## Prompt
Look for the word "spacing" in the records, and copy each line where it appears.
(Provided data begins)
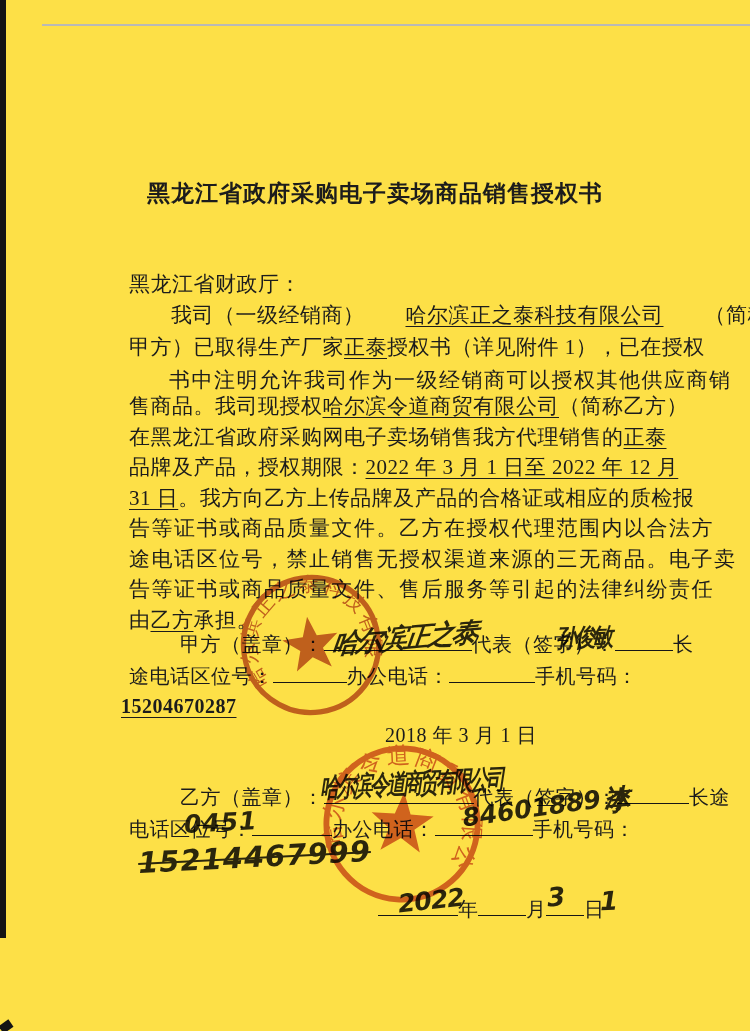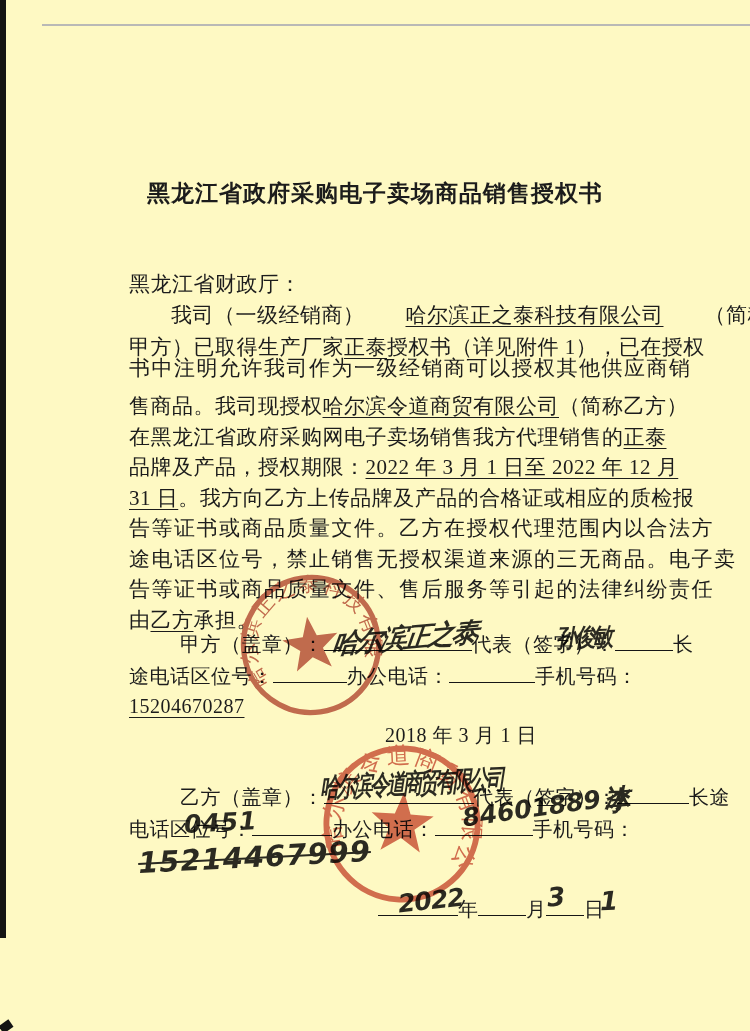--- a/index.html
+++ b/index.html
@@ -5,7 +5,7 @@
   html,body{margin:0;padding:0;background:#ffffff;}
   .page{
     position:relative;width:750px;height:1031px;overflow:hidden;
-    background:#fef9c3;
+    background:#fde047;
     font-family:"Liberation Serif","DejaVu Serif",serif;
     color:#1c1c1c;
   }

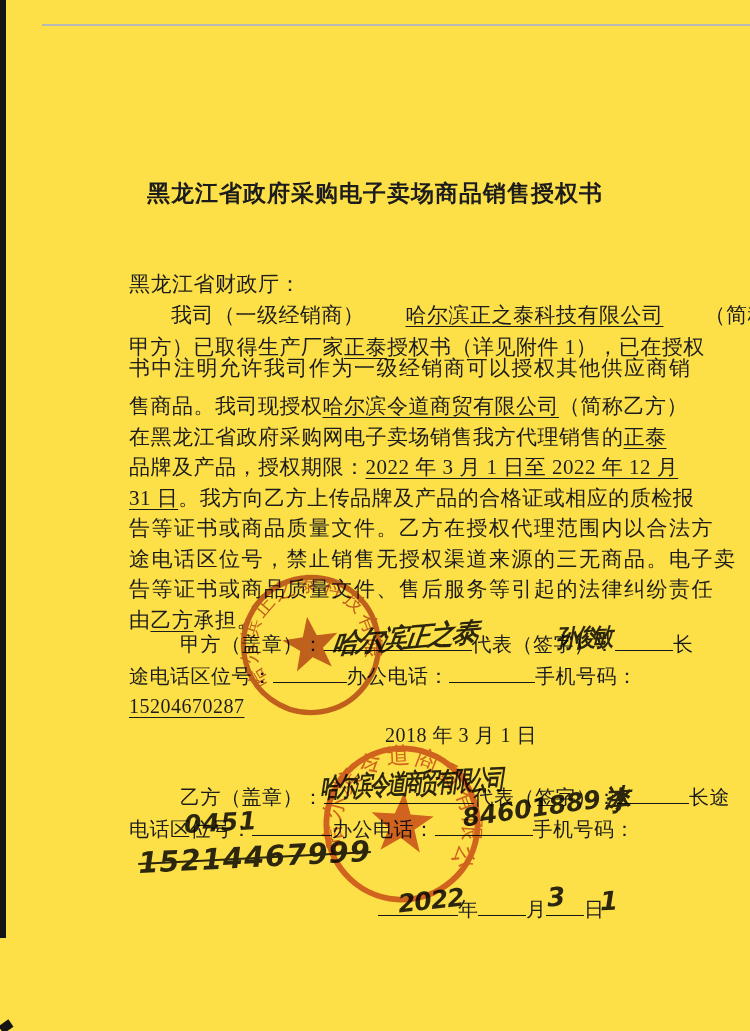--- a/index.html
+++ b/index.html
@@ -86,7 +86,7 @@
     <span class="seg u">正泰</span>
     <span class="seg">授权书（详见附件 1），已在授权</span>
   </div>
-  <div class="bline noflex" style="top:356px;letter-spacing:1.5px;">书中注明允许我司作为一级经销商可以授权其他供应商销</div>
+  <div class="bline noflex" style="top:368px;letter-spacing:1.5px;margin-left:40px;">书中注明允许我司作为一级经销商可以授权其他供应商销</div>
   <div class="bline" style="top:394px;">
     <span class="seg">售商品。我司现授权</span>
     <span class="seg u">哈尔滨令道商贸有限公司</span>

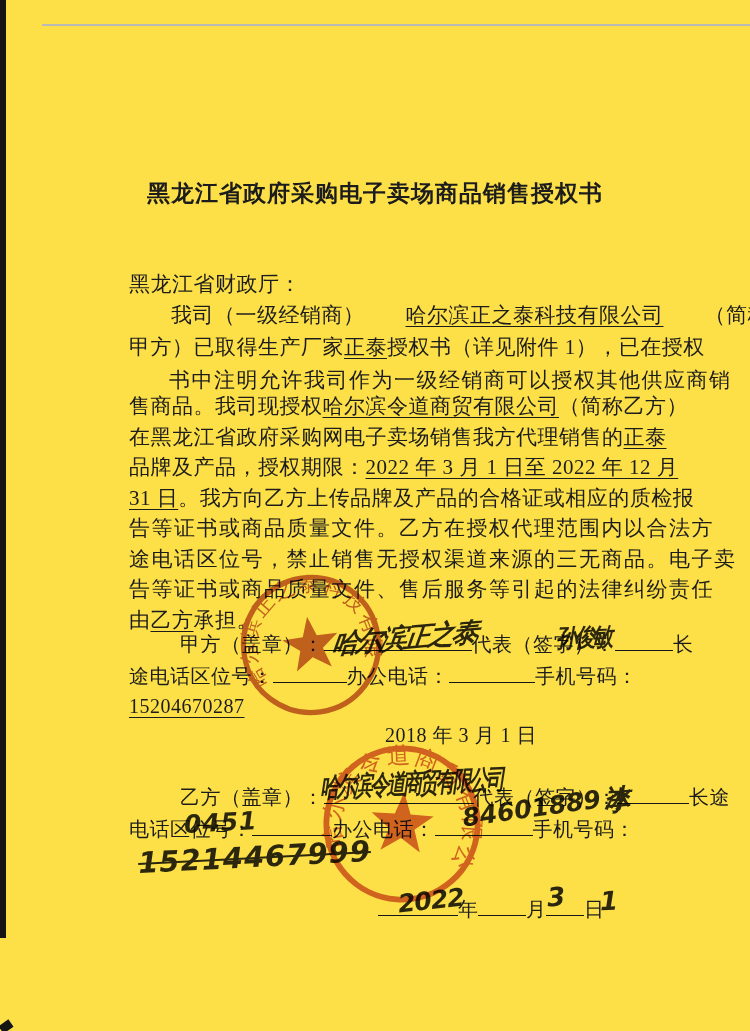--- a/index.html
+++ b/index.html
@@ -117,7 +117,7 @@
   <div class="sigrow" style="left:129px;top:663px;">
     <span>途电话区位号：</span><span class="blank" style="width:74px;"></span><span>办公电话：</span><span class="blank" style="width:86px;"></span><span>手机号码：</span>
   </div>
-  <div class="sigrow u" style="left:129px;top:695px;">15204670287</div>
+  <div class="sigrow u" style="left:121px;top:695px;font-weight:bold;">15204670287</div>
   <div class="datea">2018 年 3 月 1 日</div>
 
   <div class="sigrow" style="left:180px;top:784px;">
(Provided data ends)
## Written response
-  <div class="bline noflex" style="top:356px;letter-spacing:1.5px;">书中注明允许我司作为一级经销商可以授权其他供应商销</div>
+  <div class="bline noflex" style="top:368px;letter-spacing:1.5px;margin-left:40px;">书中注明允许我司作为一级经销商可以授权其他供应商销</div>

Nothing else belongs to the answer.